Добровольский, положив под рыжий парик мелко наколотый лед, опоясав себя бандажом, охлаждавшим разгоряченные семенники орангутанга, никак не желавшие приживаться, занимался рыбной ловлей. Как заправский рыбак, сидел на раскладном стульчике перед небольшим бассейном, словно на берегу водоема. В руках у него была удочка с катушкой и прочной леской. В бассейне плавало несколько девушек из числа манекенщиц. Добровольский забрасывал удочку с нарядным поплавком и грузилом, но вместо червя леска заканчивалась цветной, нарядной карамелькой. Как только карамелька падала в воду, к ней бросались игривые девушки, хватали ее губами, начинали заглатывать. Поплавок дергался, Добровольский подсекал, и та, что держала в губах конфетку, появлялась на поверхности. Добровольский ловко орудовал удочкой, приговаривая «Попалась, рыбка моя!.. Теперь не уйдешь!» То отпускал леску, то снова напрягал, неуклонно подтягивая добычу к берегу. Когда девушка-рыба уже плескалась на отмели, Добровольский брал сак, умело подводил под утомленное тело и вытаскивал добычу на берег. Ячея сачка облегала ягодицы пойманной красавицы, плотно липла к животу, Добровольский притягивал к себе девушку-рыбу и своими губами старался вырвать из губ красавицы сладкую карамельку.
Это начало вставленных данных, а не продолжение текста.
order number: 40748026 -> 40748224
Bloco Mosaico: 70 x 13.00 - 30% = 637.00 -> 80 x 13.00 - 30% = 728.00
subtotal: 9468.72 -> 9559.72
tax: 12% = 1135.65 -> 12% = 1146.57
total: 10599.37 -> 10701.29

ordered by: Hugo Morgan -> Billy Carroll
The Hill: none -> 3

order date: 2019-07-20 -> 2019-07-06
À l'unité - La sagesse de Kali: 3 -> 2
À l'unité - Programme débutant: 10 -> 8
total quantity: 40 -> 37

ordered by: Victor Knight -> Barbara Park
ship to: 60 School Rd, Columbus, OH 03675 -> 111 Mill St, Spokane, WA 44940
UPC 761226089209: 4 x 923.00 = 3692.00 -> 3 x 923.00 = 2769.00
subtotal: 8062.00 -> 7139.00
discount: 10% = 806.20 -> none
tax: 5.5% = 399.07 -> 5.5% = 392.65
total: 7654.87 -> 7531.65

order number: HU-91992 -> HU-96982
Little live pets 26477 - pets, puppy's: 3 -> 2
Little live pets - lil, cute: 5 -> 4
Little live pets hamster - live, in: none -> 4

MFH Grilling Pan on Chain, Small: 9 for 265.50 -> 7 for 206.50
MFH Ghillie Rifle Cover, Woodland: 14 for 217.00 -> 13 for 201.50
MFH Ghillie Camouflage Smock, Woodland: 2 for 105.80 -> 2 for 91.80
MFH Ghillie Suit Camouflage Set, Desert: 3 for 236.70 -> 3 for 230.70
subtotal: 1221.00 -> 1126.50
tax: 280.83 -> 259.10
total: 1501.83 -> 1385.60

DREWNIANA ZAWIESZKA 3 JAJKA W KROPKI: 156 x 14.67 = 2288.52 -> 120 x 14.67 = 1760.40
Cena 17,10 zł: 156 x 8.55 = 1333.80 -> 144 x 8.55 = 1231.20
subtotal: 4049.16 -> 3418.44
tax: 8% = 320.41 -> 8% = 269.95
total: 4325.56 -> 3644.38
Это не сразу ему удавалось. Между ними происходила борьба. Наконец карамелька оказывалась во рту Добровольского, тот ее проглатывал, а девушку сажал на кукан — продергивал ей в рот заостренную ветку ивы, вытаскивая за ухом. Девушка, слабо подрагивая, висела на кукане, а Добровольский, весь в чешуе, в рыбьей слизи, насаживал на леску новую карамельку и снова кидал в бассейн, где на приманку набрасывались другие девушки-рыбы.